━━━━━ Material shown

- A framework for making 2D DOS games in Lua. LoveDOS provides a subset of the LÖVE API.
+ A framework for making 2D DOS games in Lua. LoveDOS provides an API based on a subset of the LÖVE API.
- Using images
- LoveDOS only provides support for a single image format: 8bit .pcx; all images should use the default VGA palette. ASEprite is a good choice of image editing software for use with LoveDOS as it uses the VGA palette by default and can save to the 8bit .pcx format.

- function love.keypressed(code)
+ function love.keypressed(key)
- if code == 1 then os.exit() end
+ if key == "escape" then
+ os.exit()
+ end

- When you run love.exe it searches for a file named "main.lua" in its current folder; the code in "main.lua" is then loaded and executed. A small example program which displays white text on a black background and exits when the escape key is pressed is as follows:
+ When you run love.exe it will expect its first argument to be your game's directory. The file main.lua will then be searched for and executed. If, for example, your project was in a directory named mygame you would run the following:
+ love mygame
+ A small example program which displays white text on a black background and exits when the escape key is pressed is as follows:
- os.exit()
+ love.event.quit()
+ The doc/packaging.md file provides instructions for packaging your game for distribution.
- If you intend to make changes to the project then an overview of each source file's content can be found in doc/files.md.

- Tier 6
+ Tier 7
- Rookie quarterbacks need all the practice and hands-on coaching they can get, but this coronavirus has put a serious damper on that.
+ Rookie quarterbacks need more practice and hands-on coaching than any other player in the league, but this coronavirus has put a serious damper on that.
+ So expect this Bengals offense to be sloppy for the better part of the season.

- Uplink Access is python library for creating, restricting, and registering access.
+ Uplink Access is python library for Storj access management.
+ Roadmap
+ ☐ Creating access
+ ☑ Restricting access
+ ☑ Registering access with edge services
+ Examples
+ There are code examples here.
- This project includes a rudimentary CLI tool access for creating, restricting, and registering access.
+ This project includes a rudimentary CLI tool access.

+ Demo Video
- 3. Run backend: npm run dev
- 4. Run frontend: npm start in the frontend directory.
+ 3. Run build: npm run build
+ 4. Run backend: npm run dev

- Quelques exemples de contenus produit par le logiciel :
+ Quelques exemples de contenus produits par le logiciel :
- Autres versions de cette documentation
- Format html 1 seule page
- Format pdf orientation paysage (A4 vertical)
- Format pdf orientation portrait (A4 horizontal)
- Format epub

━━━━━━━━━━

* [Task prompt]:
Go through the records above and write each one out again exactly.

* [Solution for this problem]:
- A framework for making 2D DOS games in Lua. LoveDOS provides a subset of the LÖVE API.
+ A framework for making 2D DOS games in Lua. LoveDOS provides an API based on a subset of the LÖVE API.
- Using images
- LoveDOS only provides support for a single image format: 8bit .pcx; all images should use the default VGA palette. ASEprite is a good choice of image editing software for use with LoveDOS as it uses the VGA palette by default and can save to the 8bit .pcx format.

- function love.keypressed(code)
+ function love.keypressed(key)
- if code == 1 then os.exit() end
+ if key == "escape" then
+ os.exit()
+ end

- When you run love.exe it searches for a file named "main.lua" in its current folder; the code in "main.lua" is then loaded and executed. A small example program which displays white text on a black background and exits when the escape key is pressed is as follows:
+ When you run love.exe it will expect its first argument to be your game's directory. The file main.lua will then be searched for and executed. If, for example, your project was in a directory named mygame you would run the following:
+ love mygame
+ A small example program which displays white text on a black background and exits when the escape key is pressed is as follows:
- os.exit()
+ love.event.quit()
+ The doc/packaging.md file provides instructions for packaging your game for distribution.
- If you intend to make changes to the project then an overview of each source file's content can be found in doc/files.md.

- Tier 6
+ Tier 7
- Rookie quarterbacks need all the practice and hands-on coaching they can get, but this coronavirus has put a serious damper on that.
+ Rookie quarterbacks need more practice and hands-on coaching than any other player in the league, but this coronavirus has put a serious damper on that.
+ So expect this Bengals offense to be sloppy for the better part of the season.

- Uplink Access is python library for creating, restricting, and registering access.
+ Uplink Access is python library for Storj access management.
+ Roadmap
+ ☐ Creating access
+ ☑ Restricting access
+ ☑ Registering access with edge services
+ Examples
+ There are code examples here.
- This project includes a rudimentary CLI tool access for creating, restricting, and registering access.
+ This project includes a rudimentary CLI tool access.

+ Demo Video
- 3. Run backend: npm run dev
- 4. Run frontend: npm start in the frontend directory.
+ 3. Run build: npm run build
+ 4. Run backend: npm run dev

- Quelques exemples de contenus produit par le logiciel :
+ Quelques exemples de contenus produits par le logiciel :
- Autres versions de cette documentation
- Format html 1 seule page
- Format pdf orientation paysage (A4 vertical)
- Format pdf orientation portrait (A4 horizontal)
- Format epub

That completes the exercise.